Los concellos toman la delantera en la recuperación del Camiño a Fisterra y Muxía con la creación de una asociación

Marta López CARBALLO / LA VOZ

CARBALLO

ANA GARCIA

El alcalde dumbriés, José Manuel Pequeño, ha asumido la presidencia

26 feb 2021 . Actualizado a las 18:35 h.

Alcaldes y representantes de los concellos de Santiago, Ames, Negreira, Dumbría, Cee, Corcubión y Fisterra se reunieron ayer por videoconferencia para constituir, formalmente, la Asociación de Concellos do Camiño de Fisterra e Muxía, que agrupa a los ayuntamientos por los que pasa este itinerario y que han querido sumarse a esta nueva entidad.

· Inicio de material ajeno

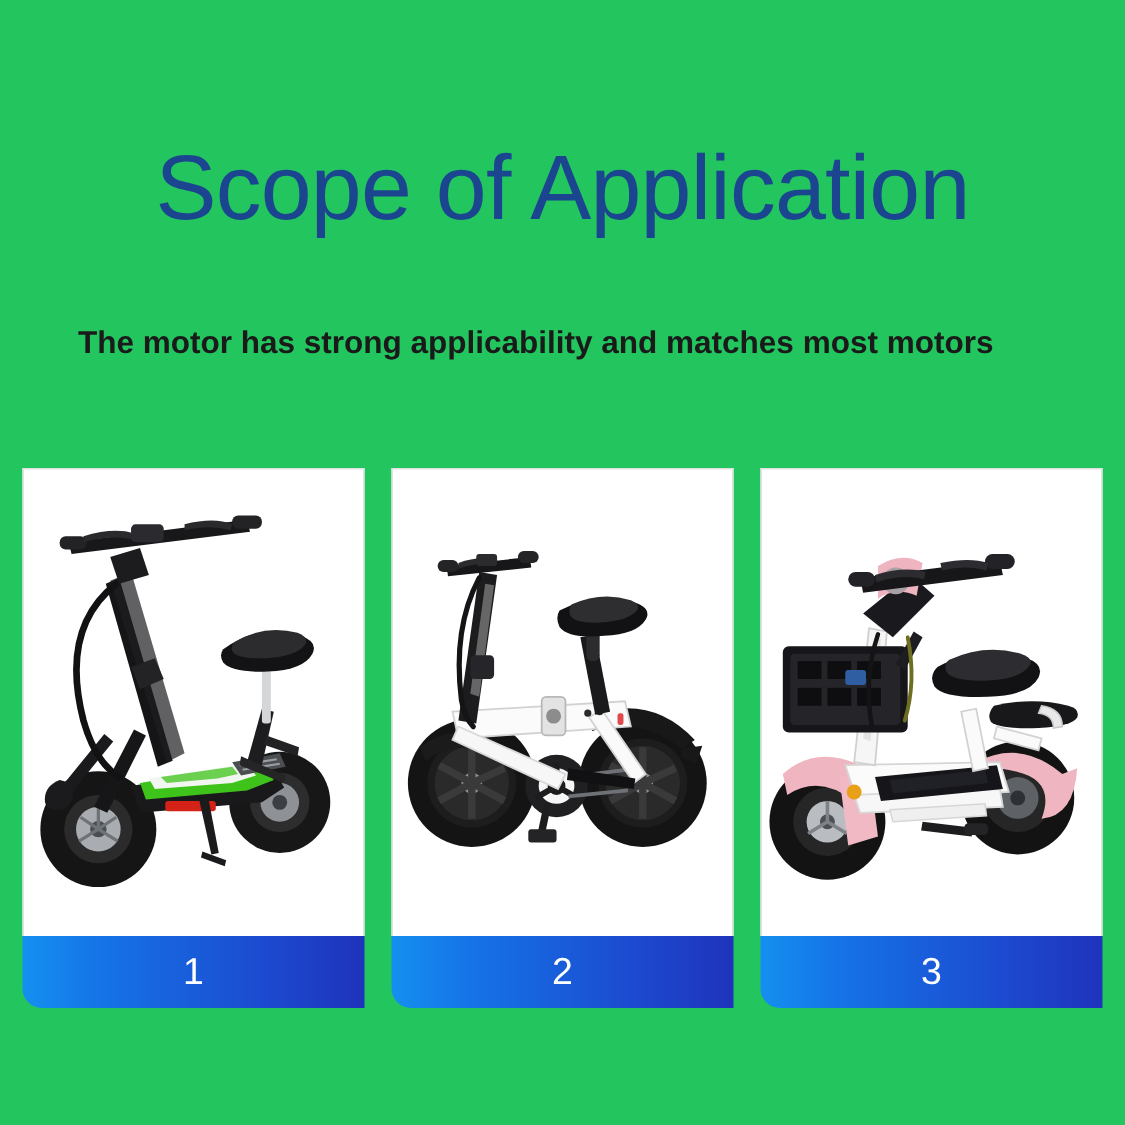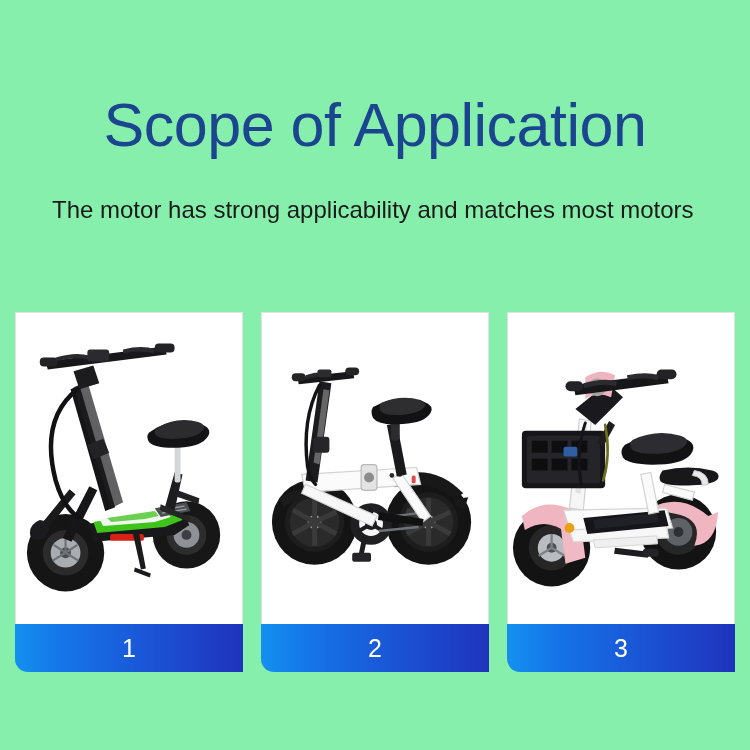--- a/index.html
+++ b/index.html
@@ -18,7 +18,7 @@
   .page {
     position: absolute;
     inset: 0;
-    background: #86efac;
+    background: #22c55e;
     padding-left: 10px;
   }
 

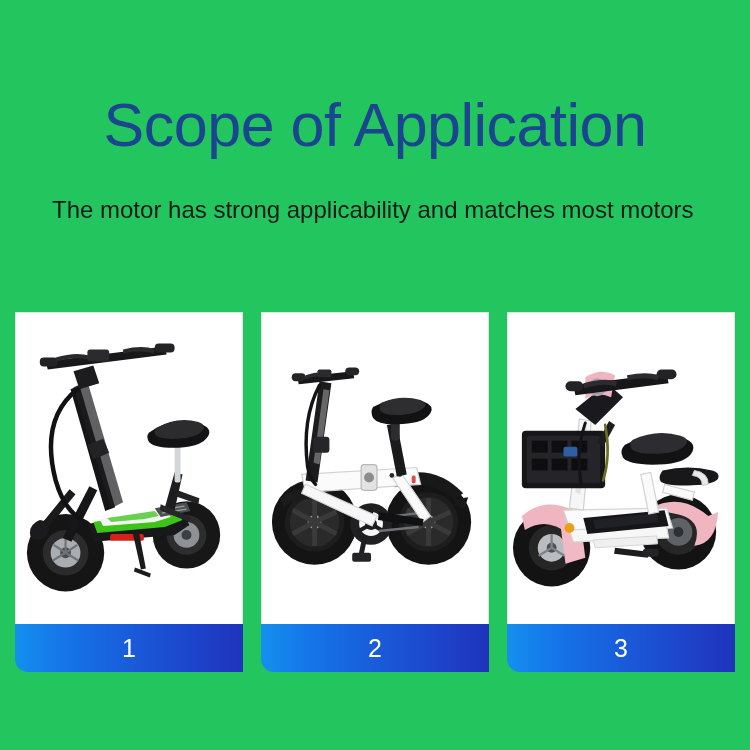--- a/index.html
+++ b/index.html
@@ -41,12 +41,12 @@
   .page-subtitle {
     position: absolute;
     left: 52px;
-    top: 162px;
+    top: 184px;
     width: 664px;
-    font-size: 24px;
+    font-size: 21px;
     line-height: 48px;
     color: #1a1a1a;
-    font-weight: 400;
+    font-weight: 700;
   }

La primera toma de contacto la tuvieron hace meses y, desde entonces, las diferentes corporaciones han ido aprobando los estatutos. Por el momento no han entrado Mazaricos, Muxía y un tramo de Santa Comba, pero pueden hacerlo más adelante, tal y como explicó el recién nombrado presidente de la entidad, el regidor dumbriés José Manuel Pequeño. El resto de la directiva se completa con el representante de Negreira, que será vicepresidente; la alcaldesa de Cee, secretaria; el de Fisterra, tesorero, y los de Corcubión, Ames y Santiago, que serán vocales.

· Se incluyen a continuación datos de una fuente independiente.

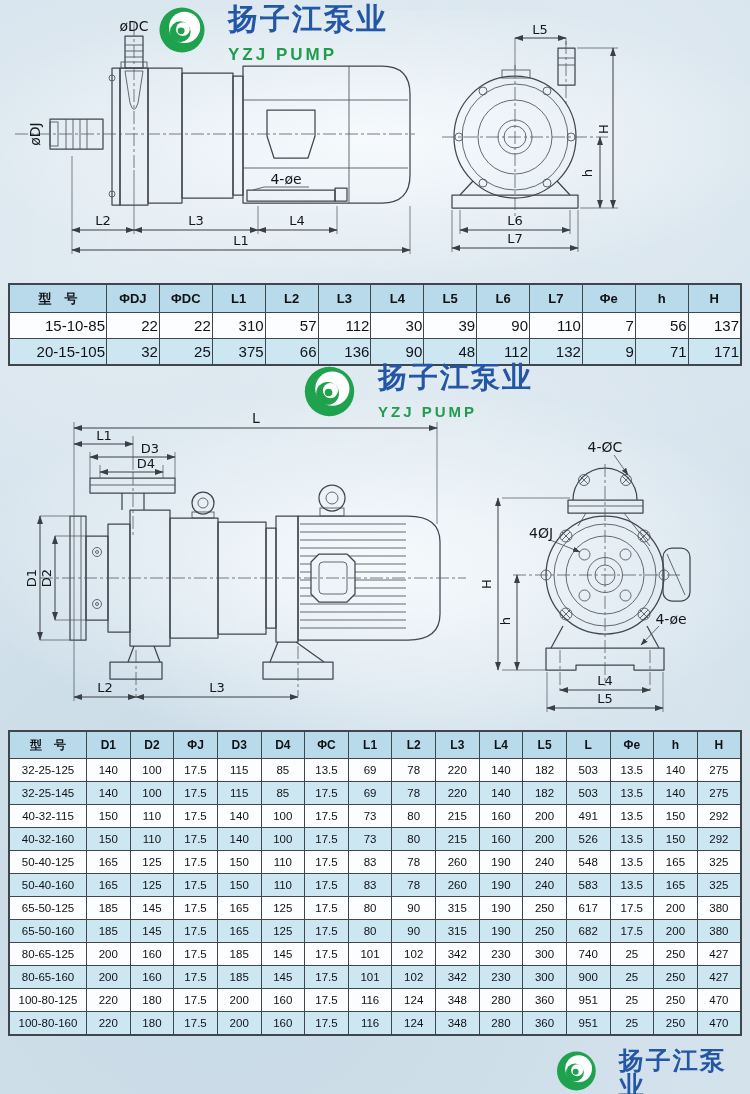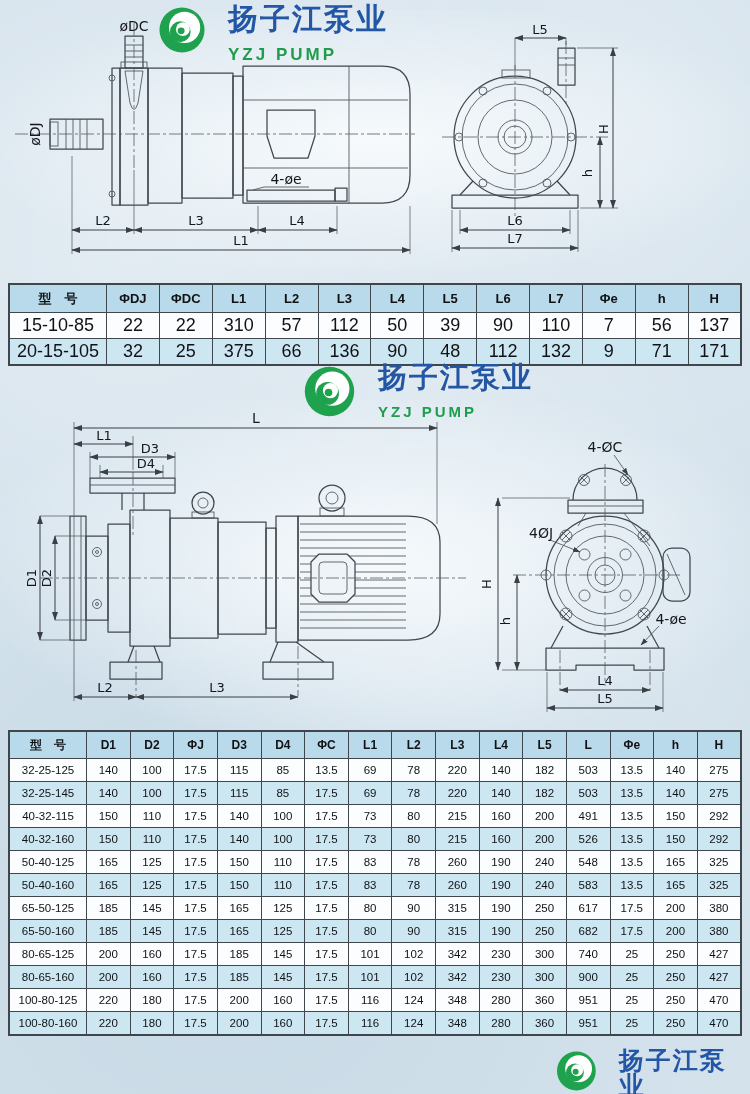--- a/index.html
+++ b/index.html
@@ -31,7 +31,7 @@
   table.dim tbody tr:nth-child(even){background:#cde7f2;}
   #table1{left:8px;top:283px;}
   #table1 th{height:25px;font-size:13px;}
-  #table1 td{height:23px;font-size:18px;}
+  #table1 td{height:23px;font-size:15px;text-align:right;}
   #table1 th:first-child,#table1 td:first-child{width:94px;}
   #table2{left:8px;top:730px;}
   #table2 th{height:24px;font-size:12px;}

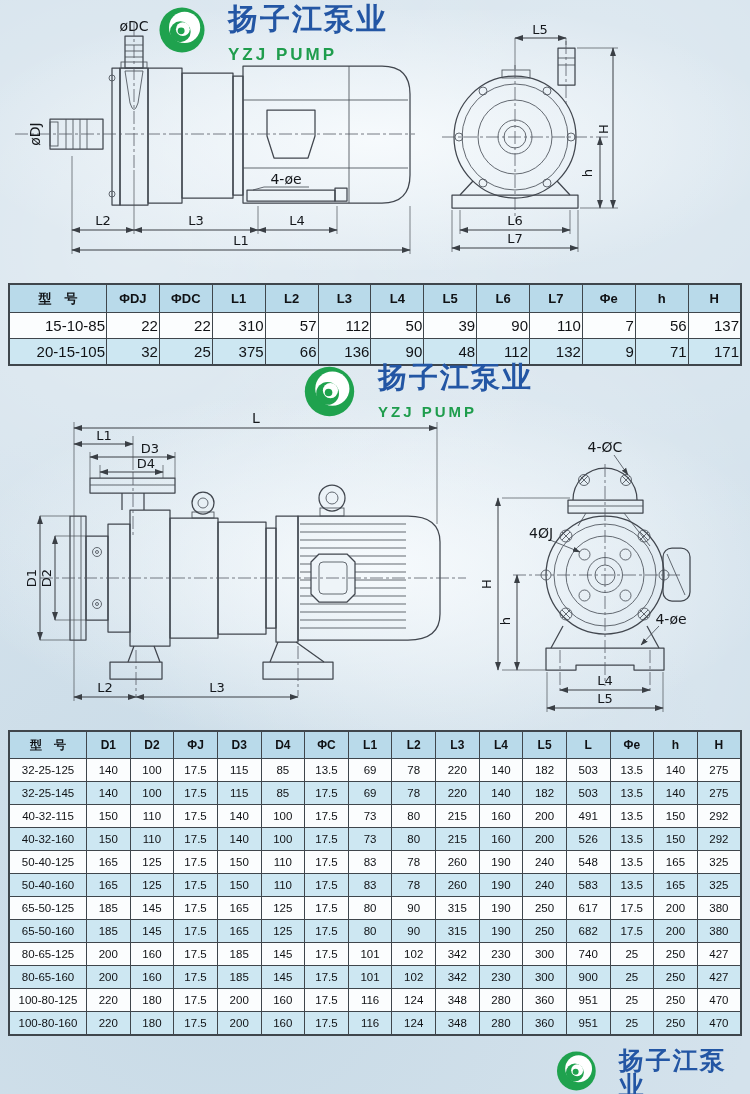--- a/index.html
+++ b/index.html
@@ -206,7 +206,7 @@
           <td>310</td>
           <td>57</td>
           <td>112</td>
-          <td>50</td>
+          <td>30</td>
           <td>39</td>
           <td>90</td>
           <td>110</td>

Pequeño resaltó ayer que la creación de esta entidad ofrecerá múltiples ventajas de nivel económico, como el acceso a fondos provinciales, estatales o europeos, así como ventajas de tipo organizativo y social. Aunque la idea surgió ya hace tiempo, ahora cobra más importancia que nunca, indica, «porque temos que estar todos a unha para revitalizar este sector nunha situación tan complicada como a actual». El ya presidente de la asociación subraya que el Camiño es un «elemento vertebrador» de la economía de aquellos lugares por los que pasa y que su dinamización pasa por dos ejes fundamentales: la recuperación del patrimonio y el cuidado del peregrino. Un cuidado que, según apuntó, no solo puede hacerse disponiendo de buenos equipos de emergencias que acudan a los caminantes en caso de incidentes: también hay que ofrecerles productos y servicios con un mínimo de calidad, no marearlos con publicidad engañosa, acabar con los establecimientos ilegales y, sobre todo, no tratarlos «como un turista normal». «Temos que metelo na cabeza, son dous perfís moi distintos», añadió Pequeño.